PAMIE: Parallel Adapter-based Image Encoder

Updated 15 November 2025

PAMIE is a module for multi-modal fusion in RGB-D video salient object detection, using parallel depth-guided adapters to integrate spatial cues.
It freezes the SAM2 encoder and introduces lightweight adapters alongside transformer blocks to significantly reduce GPU memory consumption.
Experiments demonstrate PAMIE's effectiveness with improved accuracy metrics on RGB-D benchmarks while enabling prompt-free training.

The Parallel Adapter-based Multi-modal Image Encoder (PAMIE) is a module designed for efficient multi-modal feature fusion and adaptation in the context of RGB-D video salient object detection (VSOD). Developed as a central component of the SAM-DAQ architecture, PAMIE enables fine-tuning of a large, frozen vision foundation model (SAM2) for VSOD without manual prompts or prohibitive GPU memory consumption. PAMIE explicitly integrates depth cues at multiple scales through parallel, lightweight depth-guided adapters, optimizing the fusion of complementary spatial information from RGB and depth modalities.

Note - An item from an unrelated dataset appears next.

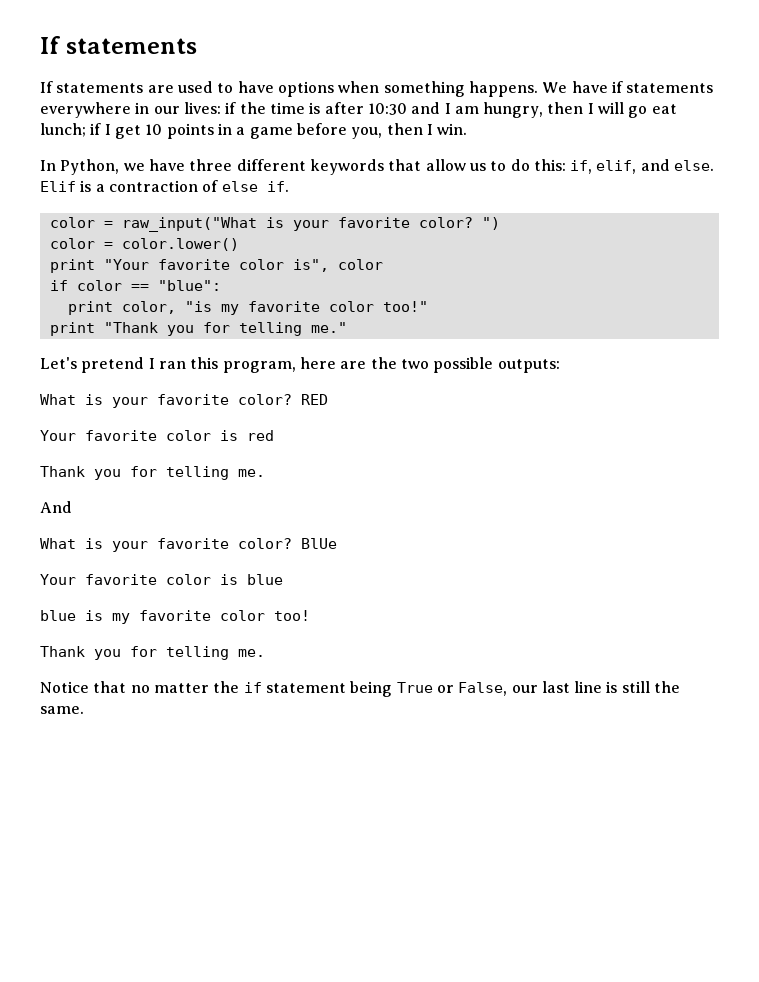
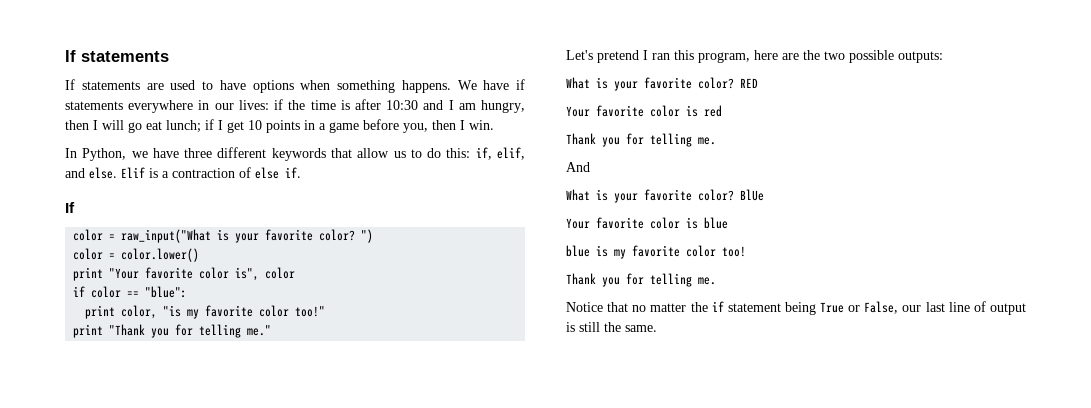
(289, 186) none -> [65,202,75,213] // If
(603, 687) none -> [973,301,1026,315] of output

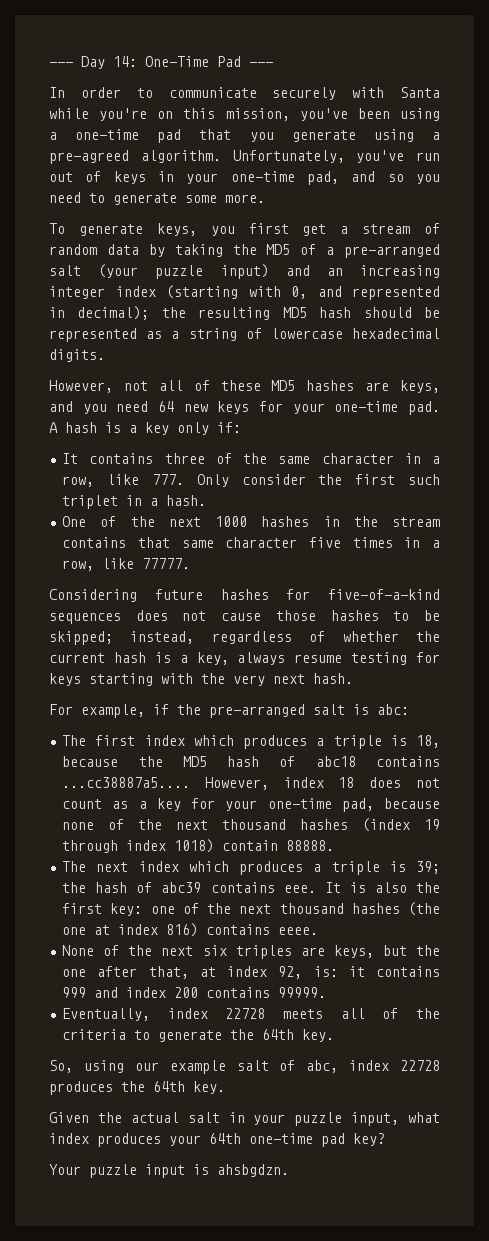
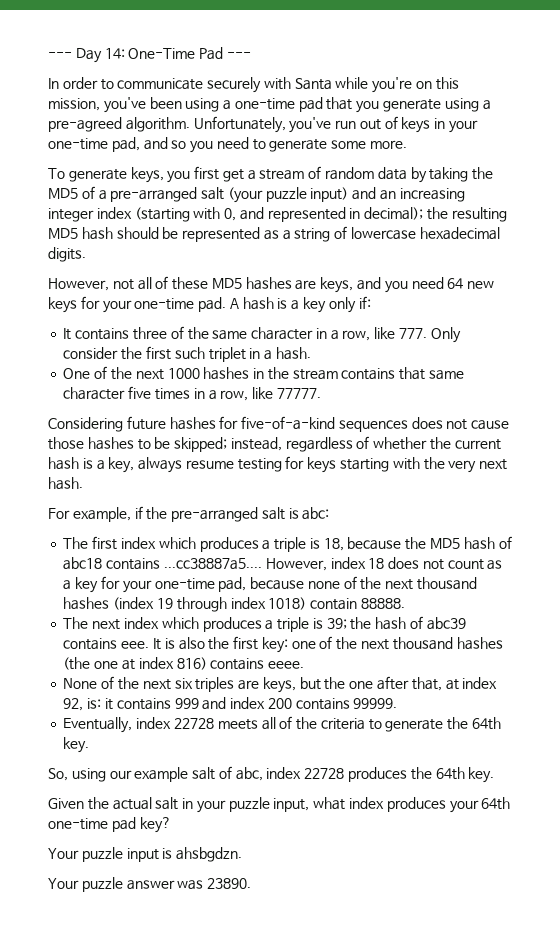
(289, 1170) none -> [48,877,252,892] // Your puzzle answer was 23890.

1. Motivation and Design Principles

PAMIE targets three primary challenges in adapting vision foundation models like SAM2 for RGB-D VSOD: (i) eliminating dependence on manual prompts, (ii) mitigating excessive GPU memory usage associated with sequential adapters, and (iii) exploiting nuanced spatial cues from both RGB and depth modalities across scales. Previous approaches have relied on noisy pseudo-prompts or sequential adapter schemes (e.g., Houlsby adapters, LoRA), the latter requiring gradient backpropagation through the full encoder and incurring memory costs exceeding 90 GB on standard GPUs. Further, simplistic early/late fusion of depth and RGB fails to capitalize on their complementary features at multiple spatial resolutions.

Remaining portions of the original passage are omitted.